In that same year (1883), the Custody of Infants Act gave courts powers to override fathers in order to grant custody and maintenance to mothers of children under the age of 16. Three years later, in 1887, the Guardianship of Infants Act was passed without parliamentary debate. It allowed that on the death of the father, the mother should be appointed as the guardian, either jointly with the father's nominated guardian or on her own. These reforms were a long time coming and were the culmination of several attempts to correct situations that pragmatic male parliamentarians spoke out against as cruel and intolerable.

Unfortunately, arguments against the passing of laws on the grounds that such measures would undermine marriage and the traditional roles of women delayed the cause by over a decade. The Married Women's Protection Act of 1896 provided major reforms, including a number of grounds to relieve a woman from having to cohabit with her husband on the grounds of his cruelty, abuse or desertion, and entitled her to custody of her children and maintenance. At the turn of the century it was still certainly a man's role in the family to be the breadwinner, although the colonialists recognised that when they fell short of the mark the state needed to step in.

I read all those examples to set the context that these were matters exercising debates in parliament about how to address them. At a similar time to these debates about the franchise there were several debates about issues regarding women—this 'woman question' which I have referred to, which was also being experienced in Mother England and also being debated there—as the population underwent demographic changes and it became evident that girls' pathways may no longer be such a fast passage to an early marriage and thence the home.

Girls were experiencing time prior to marriage, so how to keep them most usefully occupied and prepare them for the all-important and inevitable role of wife and mother became a preoccupation in the press. Better education for girls was seen as a better way to educate the colony's flock, as mothers would impart their more learned wisdom to their children. Women in South Australia had been able to vote in council elections since 1861 and they had made use of petitions to parliament.

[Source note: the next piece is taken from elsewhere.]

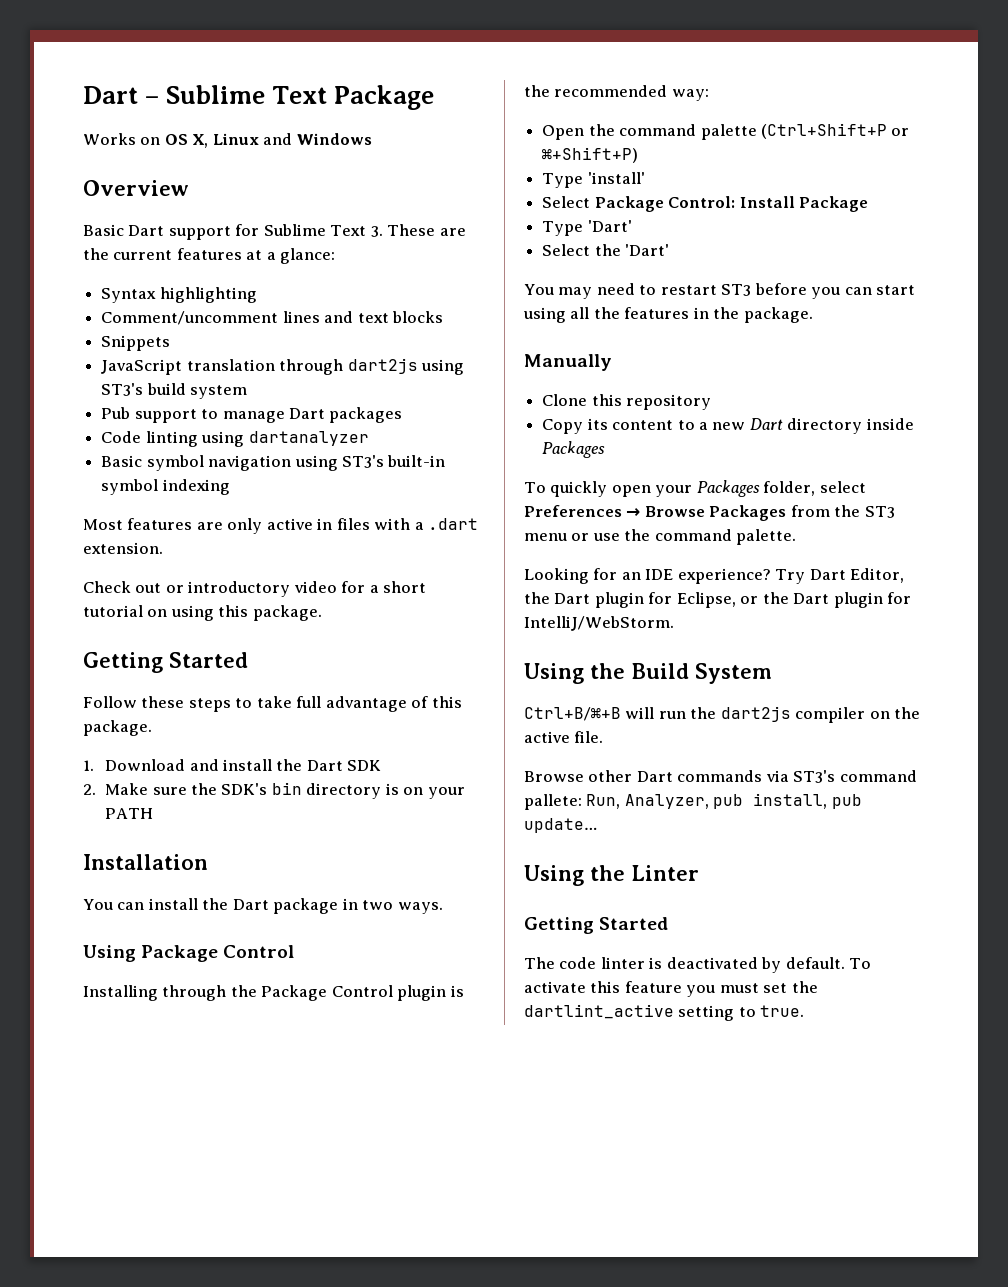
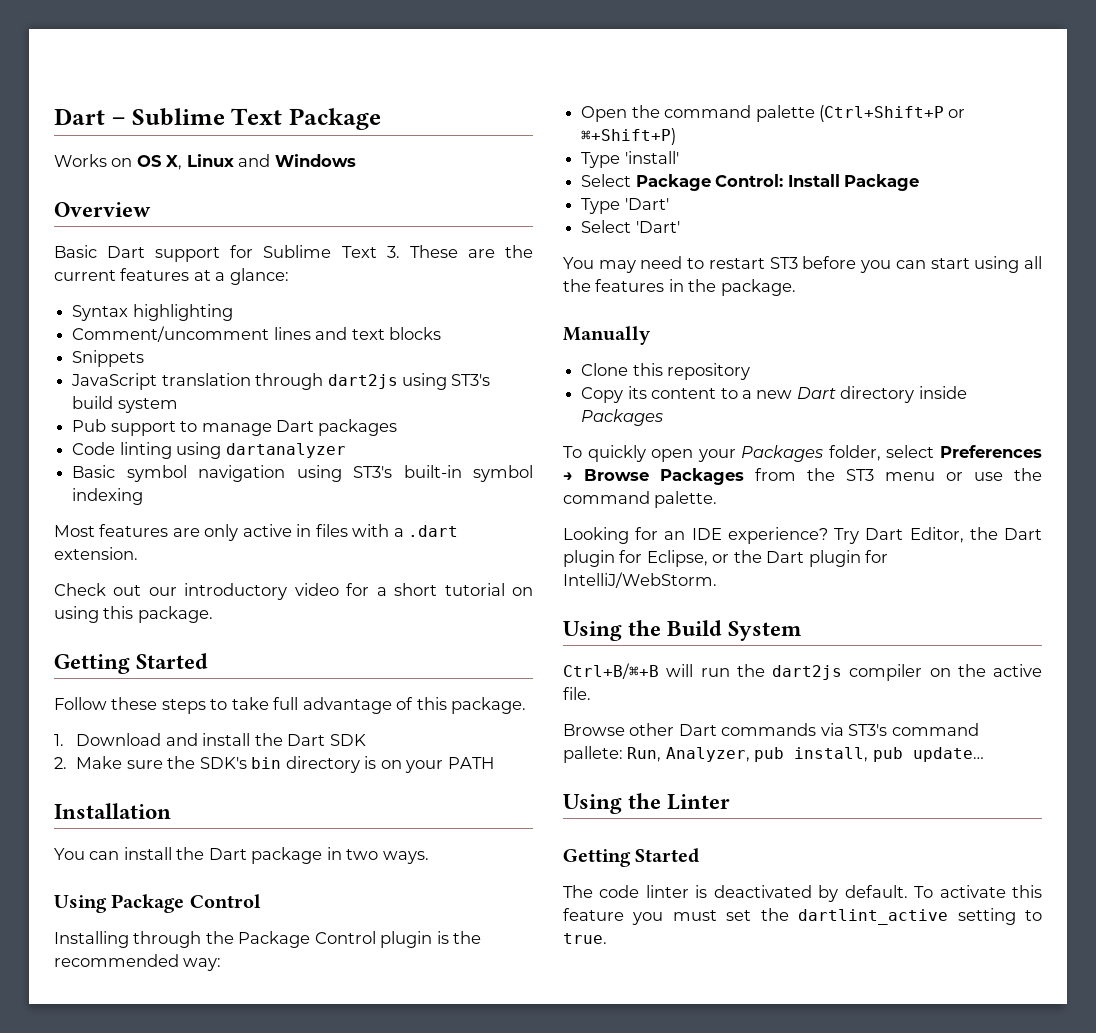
[165,585,184,593] or -> [148,587,177,596] our
[594,244,621,256] the -> (632, 226) none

In 1889, for instance, the Women's Christian Temperance Union submitted a petition by 1,500 Christian women for clauses to be included in a divorce bill which sought 'equal justice for women as for men'.

South Australia was different to England and the other colonies because it attracted freethinkers and had a strong and reforming middle-class which participated in debate. There was a belief in ideals, particularly influenced by the teaching of John Stuart Mill, which made the colony unafraid of doing things differently. By the time of the suffrage debates, which lasted just under a decade, South Australia's politicians had actually come to the view that women were the intellectual equals of men as well as morally superior. As Carol Bacchi puts it in her chapter in the book I referred to:

The conviction that women were the purer and more reliable sex and that they could be counted on to have a civilizing influence on social mores was the principal reason for their enfranchisement. Politicians in power turned to women because of the belief that they had particular virtues.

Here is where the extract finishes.